Re: Incremental backup from a streaming replication standby fails

From: Robert Haas <robertmhaas(at)gmail(dot)com>
To: Laurenz Albe <laurenz(dot)albe(at)cybertec(dot)at>
Cc: pgsql-hackers(at)postgresql(dot)org
Subject: Re: Incremental backup from a streaming replication standby fails
Date: 2024-07-19 14:52:45
Message-ID: CA+TgmobToSs9DNynYA-iQt9m5zVAnyDCbfwGwcmEOA5zecPk4w@mail.gmail.com
Views: Raw Message | Whole Thread | Download mbox | Resend email
Thread:
Lists: pgsql-hackers

On Mon, Jul 15, 2024 at 11:27 AM Laurenz Albe <laurenz(dot)albe(at)cybertec(dot)at> wrote:
> On Sat, 2024-06-29 at 07:01 +0200, Laurenz Albe wrote:
> > I played around with incremental backup yesterday and tried $subject
> >
> > The WAL summarizer is running on the standby server, but when I try
> > to take an incremental backup, I get an error that I understand to mean
> > that WAL summarizing hasn't caught up yet.
> >
> > I am not sure if that is working as designed, but if it is, I think it
> > should be documented.
>
> I played with this some more. Here is the exact error message:
>
> ERROR: manifest requires WAL from final timeline 1 ending at 0/1967C260, but this backup starts at 0/1967C190
>
> By trial and error I found that when I run a CHECKPOINT on the primary,
> taking an incremental backup on the standby works.
>
> I couldn't fathom the cause of that, but I think that that should either
> be addressed or documented before v17 comes out.
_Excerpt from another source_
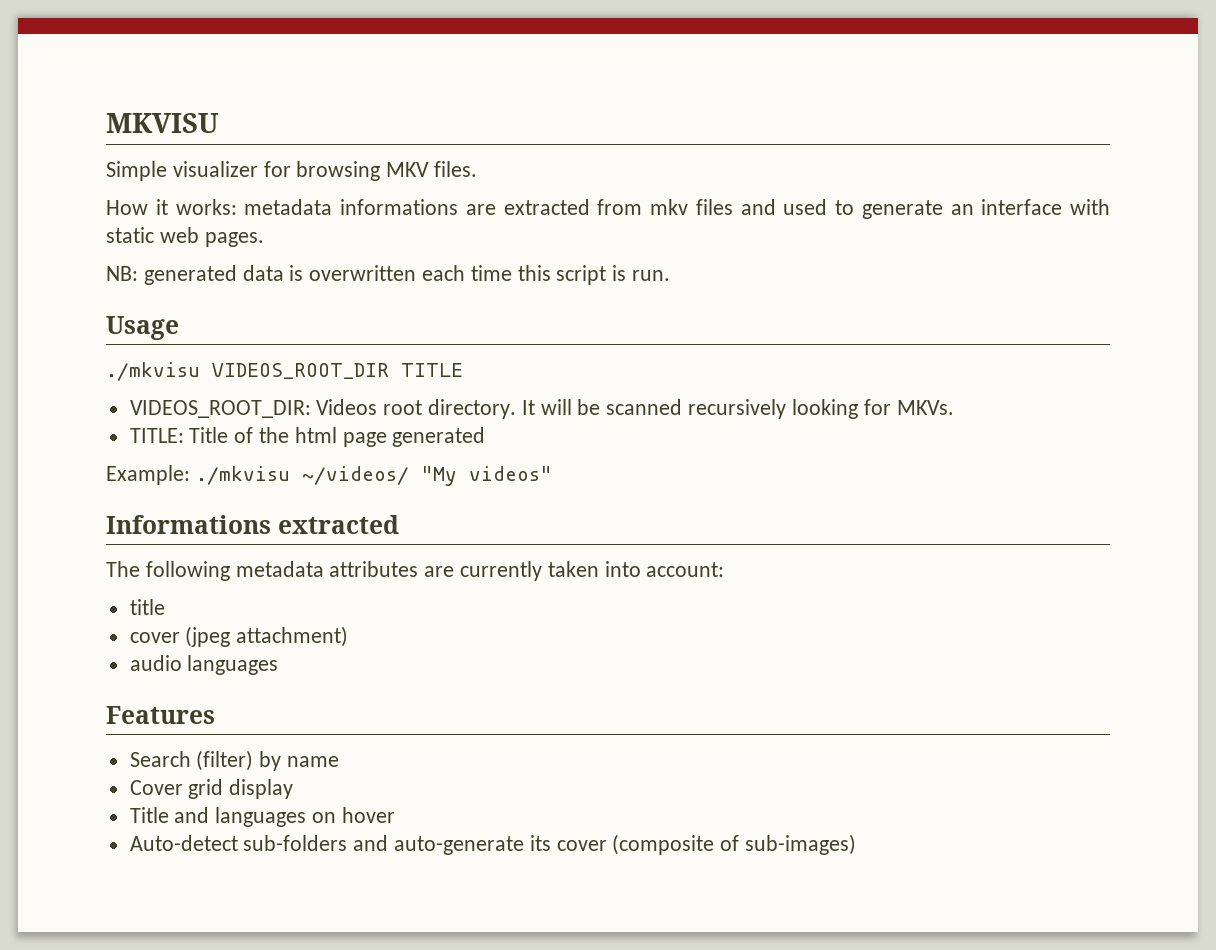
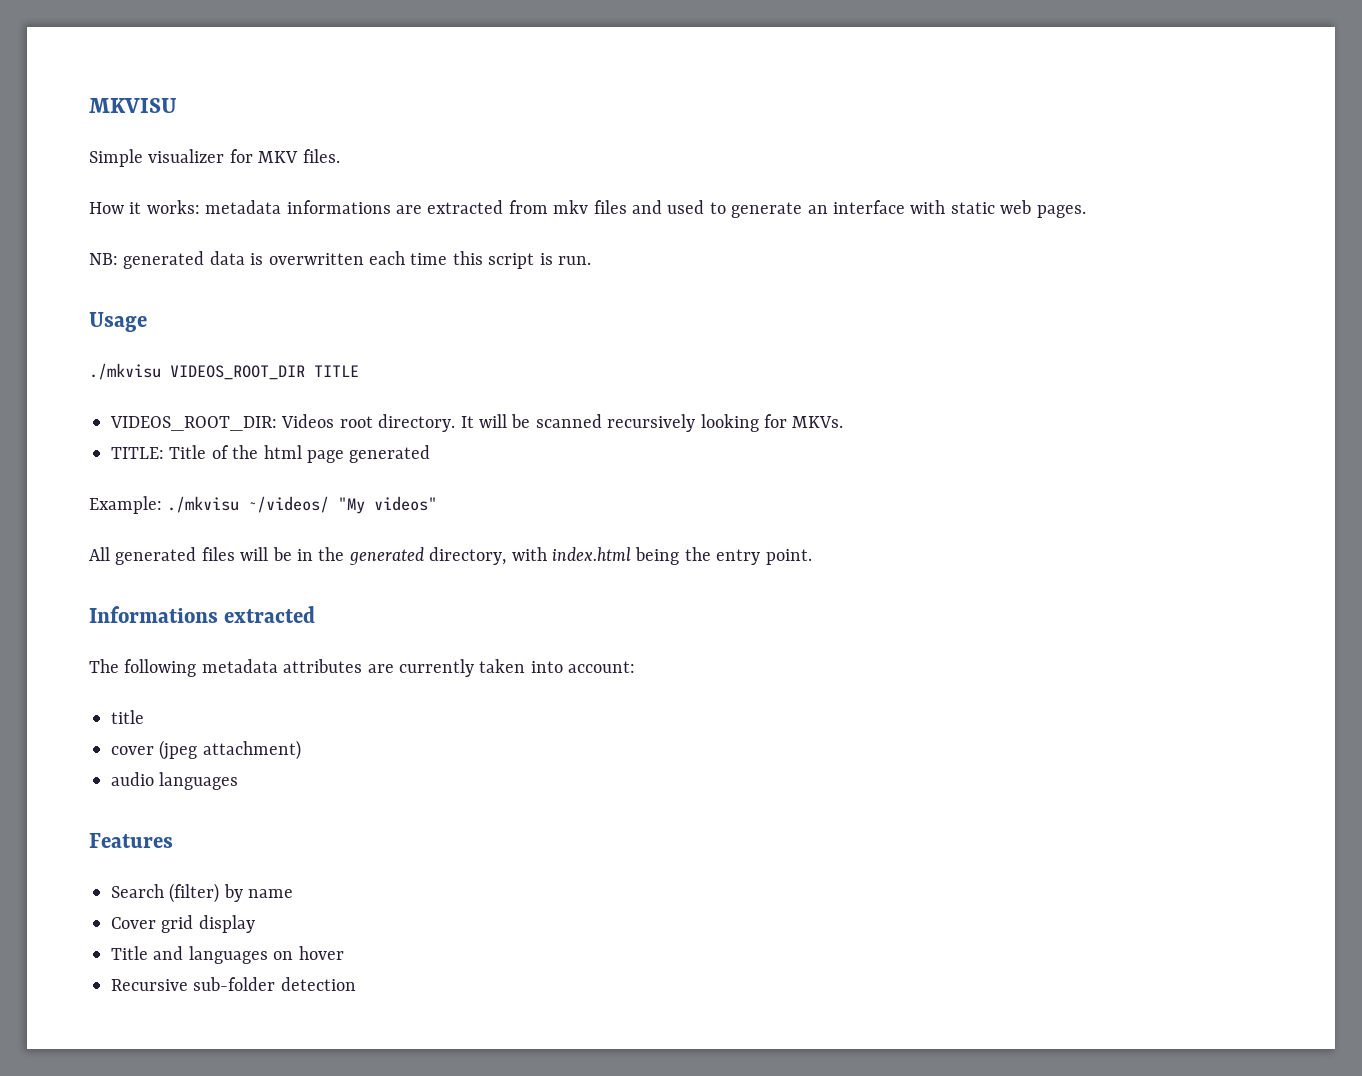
- Simple visualizer for browsing MKV files.
+ Simple visualizer for MKV files.
+ All generated files will be in the generated directory, with index.html being the entry point.
- Auto-detect sub-folders and auto-generate its cover (composite of sub-images)
+ Recursive sub-folder detection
I had a feeling this was going to be confusing. I'm not sure what to
do about it, but I'm open to suggestions.

Suppose you take a full backup F; replay of that backup will begin
with a checkpoint CF. Then you try to take an incremental backup I;
replay will begin from a checkpoint CI. For the incremental backup to
be valid, it must include all blocks modified after CF and before CI.
But when the backup is taken on a standby, no new checkpoint is
possible. Hence, CI will be the most recent restartpoint on the
standby that has occurred before the backup starts. So, if F is taken
on the primary and then I is immediately taken on the standby without
the standby having done a new restartpoint, or if both F and I are
taken on the standby and no restartpoint intervenes, then CF=CI. In
that scenario, an incremental backup is pretty much pointless: every
single incremental file would contain 0 blocks. You might as well just
use the backup you already have, unless one of the non-relation files
has changed. So, except in that unusual corner case, the fact that the
backup fails isn't really costing you anything. In fact, there's a
decent chance that it's saving you from taking a completely useless
backup.

On the primary, this doesn't occur, because there, each new backup
triggers a new checkpoint, so you always have CI>CF.

The error message is definitely confusing. The reason I'm not sure how
to do better is that there is a large class of errors that a user
could make that would trigger an error of this general type. I'm
guessing that attempting a standby backup with CF=CI will turn out to
be the most common one, but I don't think it'll be the only one that
ever comes up. The code in PrepareForIncrementalBackup() focuses on
what has gone wrong on a technical level rather than on what you
probably did to create that situation. Indeed, the server doesn't
really know what you did to create that situation. You could trigger
the same error by taking a full backup on the primary and then try to
take an incremental based on that full backup on a time-delayed
standby (or a lagging standby) whose replay position was behind the
primary, i.e. CI<CF.

More perversely, you could trigger the error by spinning up a standby,
promoting it, taking a full backup, destroying the standby, removing
the timeline history file from the archive, spinning up a new standby,
promoting onto the same timeline ID as the previous one, and then
trying to take an incremental backup relative to the full backup. This
might actually succeed, if you take the incremental backup at a later
LSN than the previous full backup, but, as you may guess, terrible
things will happen to you if you try to use such a backup. (I hope you
will agree that this would be a self-inflicted injury; I can't see any
way of detecting such cases.) If the incremental backup LSN is earlier
than the previous full backup LSN, this error will trigger.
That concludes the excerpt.